▶ Problem details:
Although the records contain pictures, only their text should be reproduced, exactly as written.

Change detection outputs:
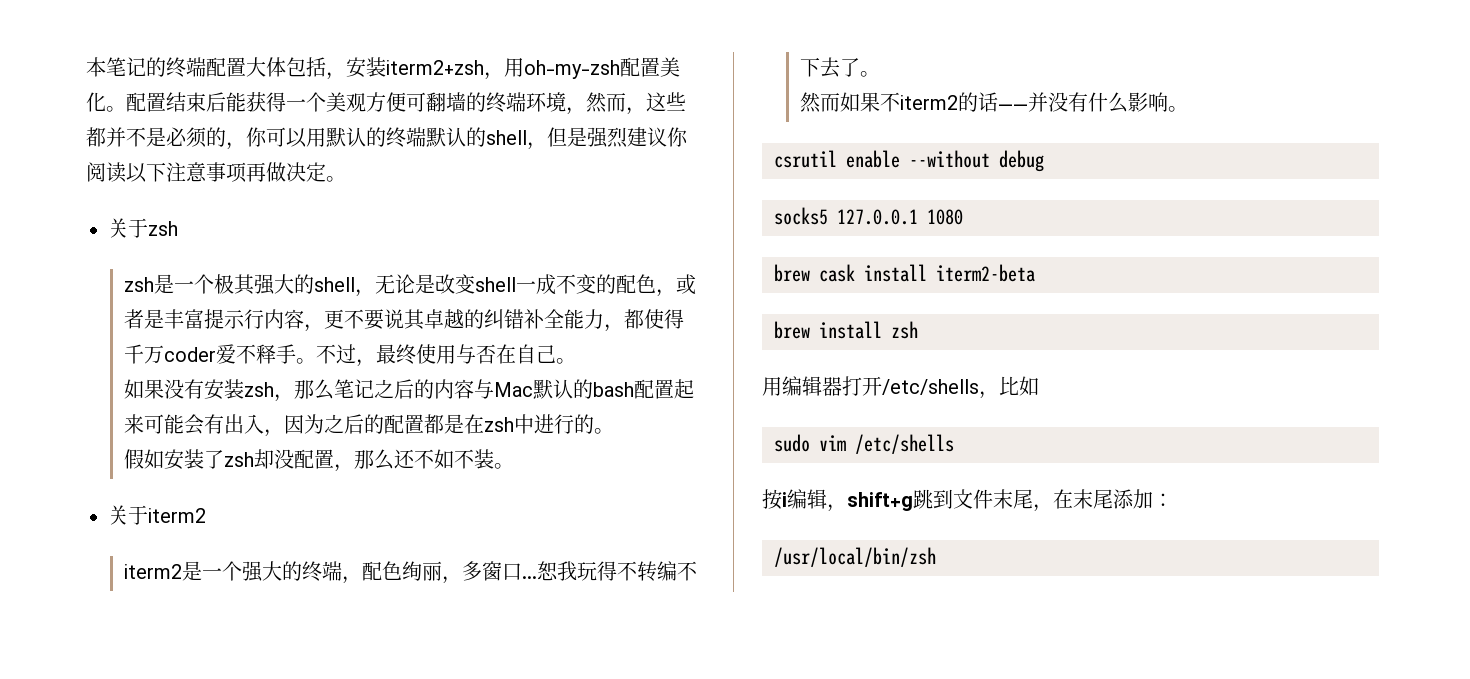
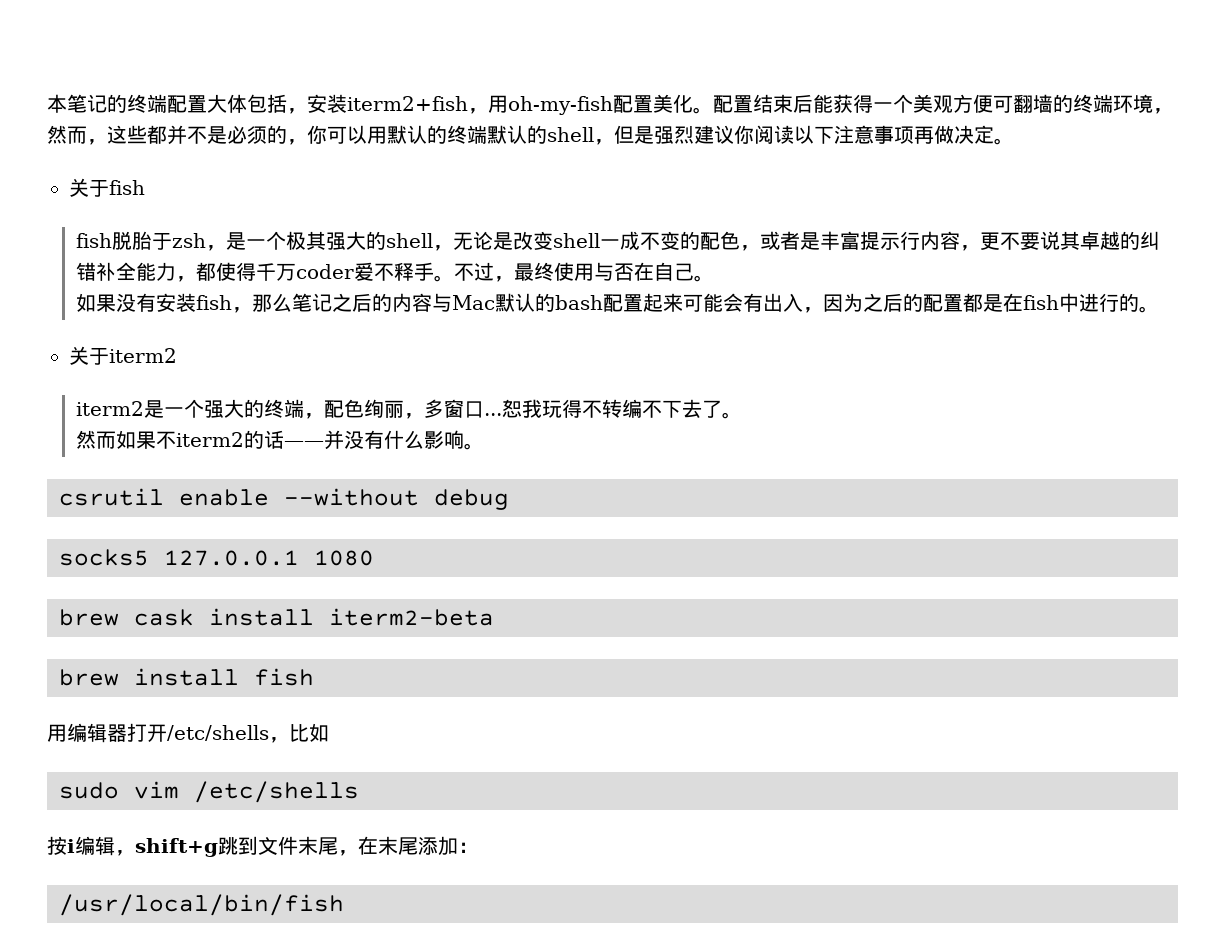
[386,58,620,80] iterm2+zsh，用oh-my-zsh -> [347,95,613,115] iterm2+fish，用oh-my-fish
[148,221,178,236] [123,277,154,292] zsh // zsh -> [109,180,145,195] [76,231,227,251] fish // fish脱胎于zsh，
[243,382,274,397] zsh -> [196,295,233,310] fish
[483,417,514,432] zsh -> [1023,295,1060,310] fish
[123,449,514,472] // 假如安装了zsh却没配置，那么还不如不装。 -> (1160, 309) none
[891,321,918,339] zsh -> [254,668,314,686] fish
[774,547,936,567] /usr/local/bin/zsh -> [59,894,344,916] /usr/local/bin/fish

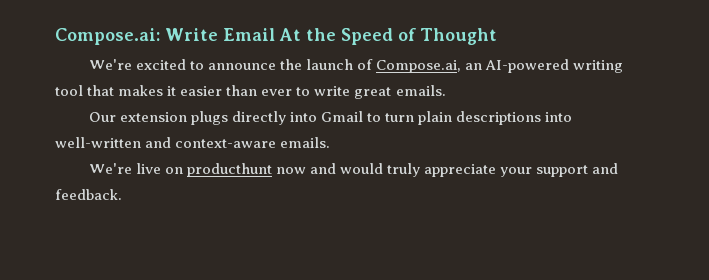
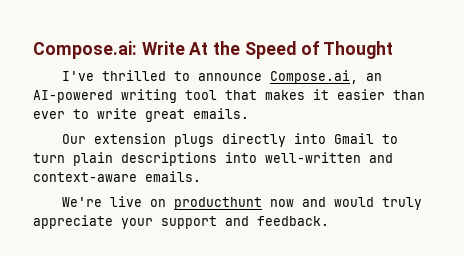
[223,28,275,41] Email -> (185, 48) none
[88,59,374,70] We're excited to announce the launch of -> [62,70,263,81] I've thrilled to announce

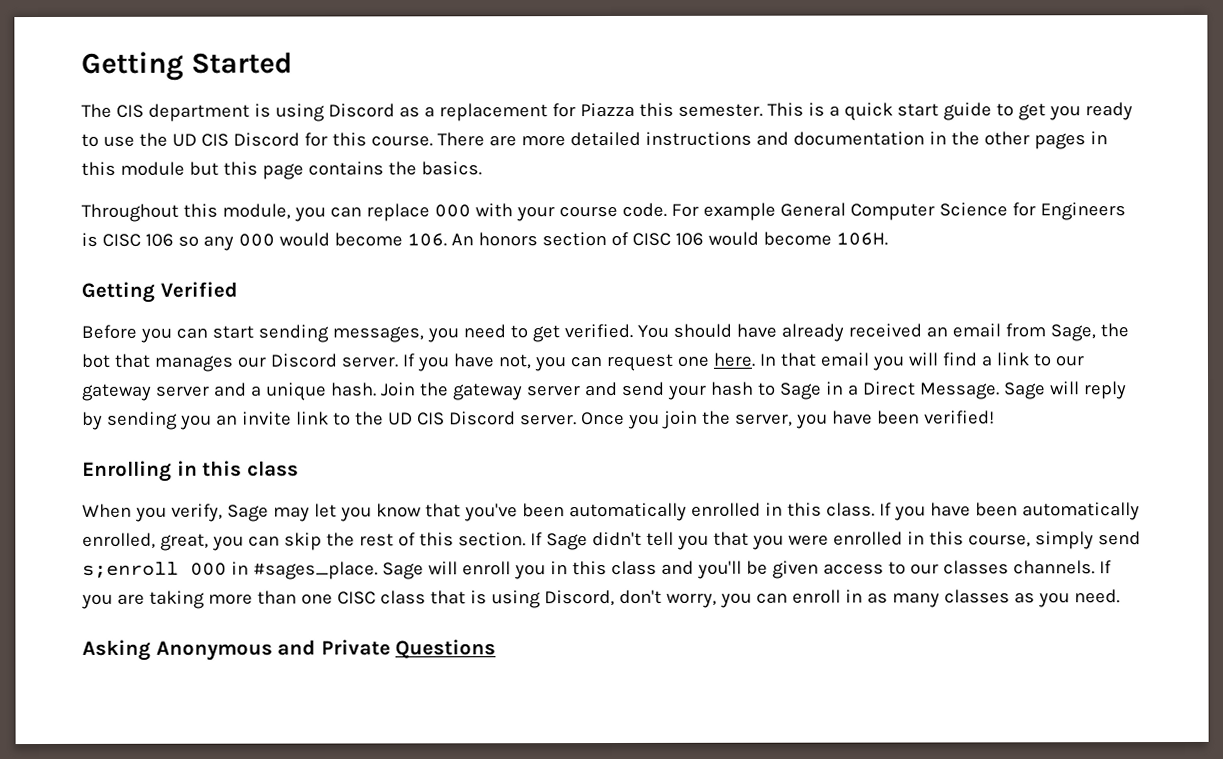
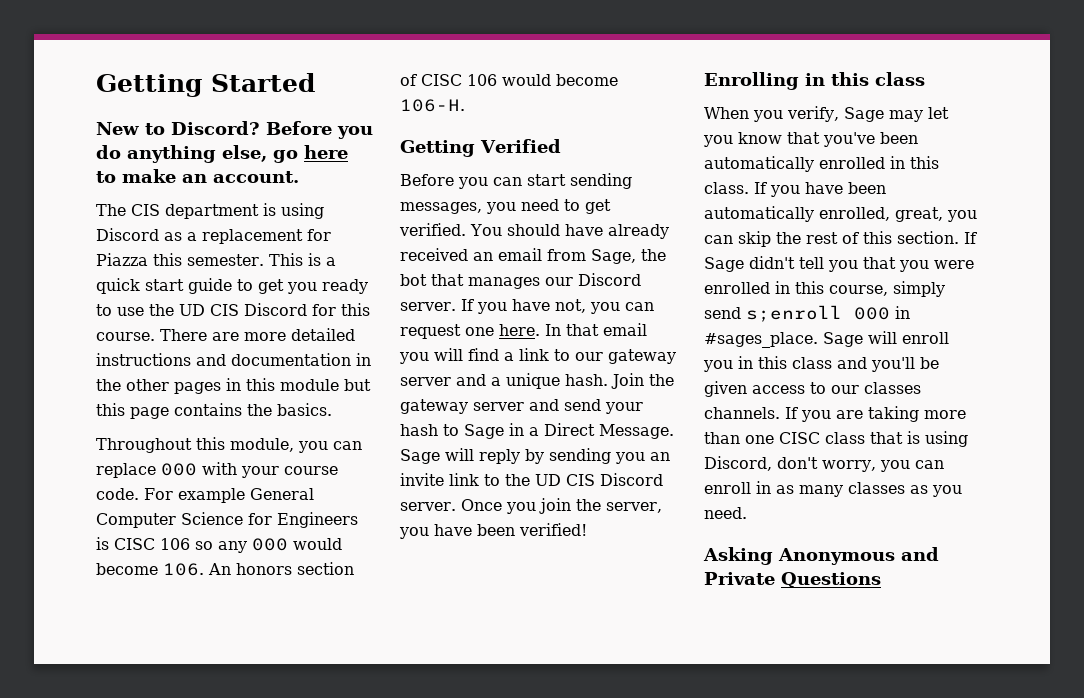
(293, 63) none -> [96,121,373,139] [96,145,348,163] [96,169,299,183] // New to Discord? Before you do anything else, go here to make an account.
[835,232,888,246] 106H. -> [400,99,465,112] 106-H.

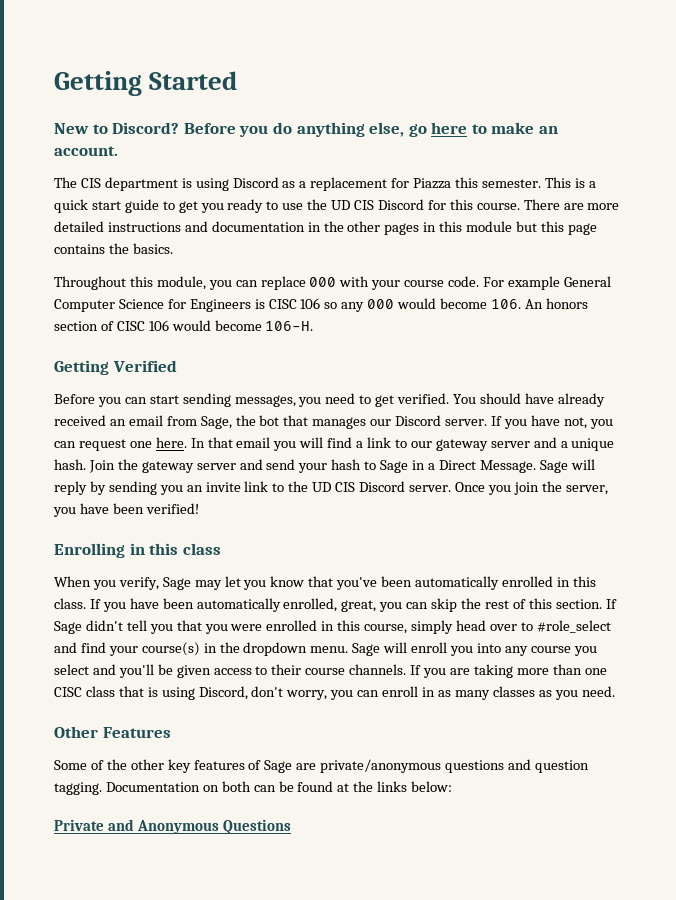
[704,305,910,322] [704,331,949,348] [703,356,832,372] send s;enroll 000 in #sages_place. Sage will enroll you in this class -> [455,620,611,633] [54,642,597,656] [54,664,89,675] head over to #role_select and find your course(s) in the dropdown menu. Sage will enroll you into any course you select
[831,382,921,394] our classes -> [271,664,346,675] their course
[703,547,939,565] [704,572,775,585] Asking Anonymous and Private -> [54,726,171,738] [54,759,589,773] [54,781,453,795] [54,819,219,834] Other Features // Some of the other key features of Sage are private/anonymous questions and question tagging. Documentation on both can be found at the links below: // Private and Anonymous

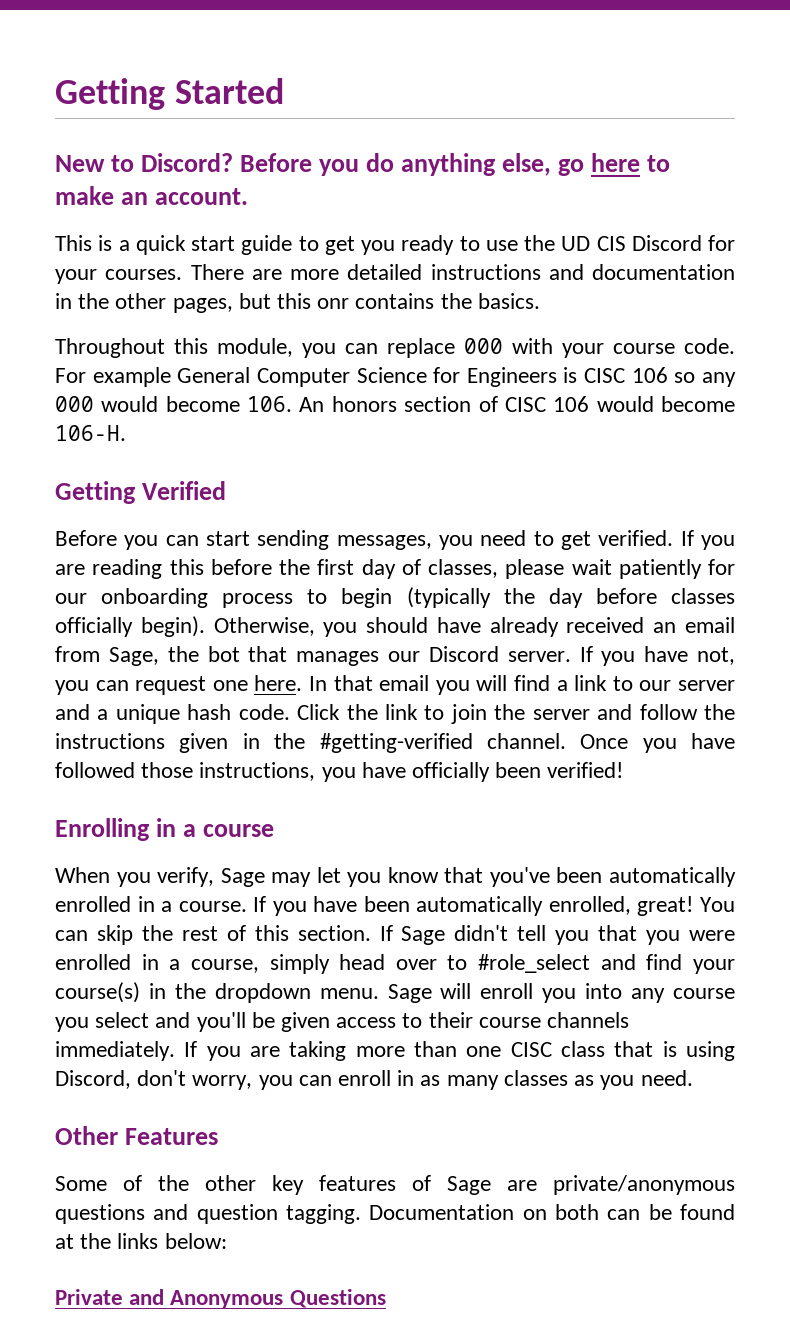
[54,177,541,191] The CIS department is using Discord as a replacement for Piazza this semester. -> (249, 196) none
[449,199,520,210] this course. -> [55,269,183,284] your courses.
[384,221,513,235] pages in this module -> [172,298,233,313] pages,
[567,223,597,235] page -> [317,298,350,309] onr
[453,394,477,404] You -> [680,530,736,550] [55,559,735,579] [55,587,735,608] [55,616,358,637] If you are reading this before the first day of classes, please wait patiently for our onboarding process to begin (typically the day before classes officially begin). Otherwise, you
[435,439,488,451] gateway -> (672, 685) none
[54,459,595,473] [54,481,608,495] [53,503,109,517] hash. Join the gateway server and send your hash to Sage in a Direct Message. Sage will reply by sending you an invite link to the UD CIS Discord server. Once you join the server, you have -> [187,704,736,724] [55,733,735,753] [55,762,491,782] hash code. Click the link to join the server and follow the instructions given in the #getting-verified channel. Once you have followed those instructions, you have officially
[149,543,221,555] this class -> [183,824,275,837] a course
[572,576,596,587] [54,598,86,609] this class. -> [161,901,247,912] a course.
[341,600,403,612] great, you -> [637,896,735,916] great! You
[337,620,361,631] this -> [169,959,181,970] a
[349,664,407,675] channels. -> [547,1012,630,1028] [55,1041,175,1061] channels immediately.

▶ Output of the task:
[386,58,620,80] iterm2+zsh，用oh-my-zsh -> [347,95,613,115] iterm2+fish，用oh-my-fish
[148,221,178,236] [123,277,154,292] zsh // zsh -> [109,180,145,195] [76,231,227,251] fish // fish脱胎于zsh，
[243,382,274,397] zsh -> [196,295,233,310] fish
[483,417,514,432] zsh -> [1023,295,1060,310] fish
[123,449,514,472] // 假如安装了zsh却没配置，那么还不如不装。 -> (1160, 309) none
[891,321,918,339] zsh -> [254,668,314,686] fish
[774,547,936,567] /usr/local/bin/zsh -> [59,894,344,916] /usr/local/bin/fish

[223,28,275,41] Email -> (185, 48) none
[88,59,374,70] We're excited to announce the launch of -> [62,70,263,81] I've thrilled to announce

(293, 63) none -> [96,121,373,139] [96,145,348,163] [96,169,299,183] // New to Discord? Before you do anything else, go here to make an account.
[835,232,888,246] 106H. -> [400,99,465,112] 106-H.

[704,305,910,322] [704,331,949,348] [703,356,832,372] send s;enroll 000 in #sages_place. Sage will enroll you in this class -> [455,620,611,633] [54,642,597,656] [54,664,89,675] head over to #role_select and find your course(s) in the dropdown menu. Sage will enroll you into any course you select
[831,382,921,394] our classes -> [271,664,346,675] their course
[703,547,939,565] [704,572,775,585] Asking Anonymous and Private -> [54,726,171,738] [54,759,589,773] [54,781,453,795] [54,819,219,834] Other Features // Some of the other key features of Sage are private/anonymous questions and question tagging. Documentation on both can be found at the links below: // Private and Anonymous

[54,177,541,191] The CIS department is using Discord as a replacement for Piazza this semester. -> (249, 196) none
[449,199,520,210] this course. -> [55,269,183,284] your courses.
[384,221,513,235] pages in this module -> [172,298,233,313] pages,
[567,223,597,235] page -> [317,298,350,309] onr
[453,394,477,404] You -> [680,530,736,550] [55,559,735,579] [55,587,735,608] [55,616,358,637] If you are reading this before the first day of classes, please wait patiently for our onboarding process to begin (typically the day before classes officially begin). Otherwise, you
[435,439,488,451] gateway -> (672, 685) none
[54,459,595,473] [54,481,608,495] [53,503,109,517] hash. Join the gateway server and send your hash to Sage in a Direct Message. Sage will reply by sending you an invite link to the UD CIS Discord server. Once you join the server, you have -> [187,704,736,724] [55,733,735,753] [55,762,491,782] hash code. Click the link to join the server and follow the instructions given in the #getting-verified channel. Once you have followed those instructions, you have officially
[149,543,221,555] this class -> [183,824,275,837] a course
[572,576,596,587] [54,598,86,609] this class. -> [161,901,247,912] a course.
[341,600,403,612] great, you -> [637,896,735,916] great! You
[337,620,361,631] this -> [169,959,181,970] a
[349,664,407,675] channels. -> [547,1012,630,1028] [55,1041,175,1061] channels immediately.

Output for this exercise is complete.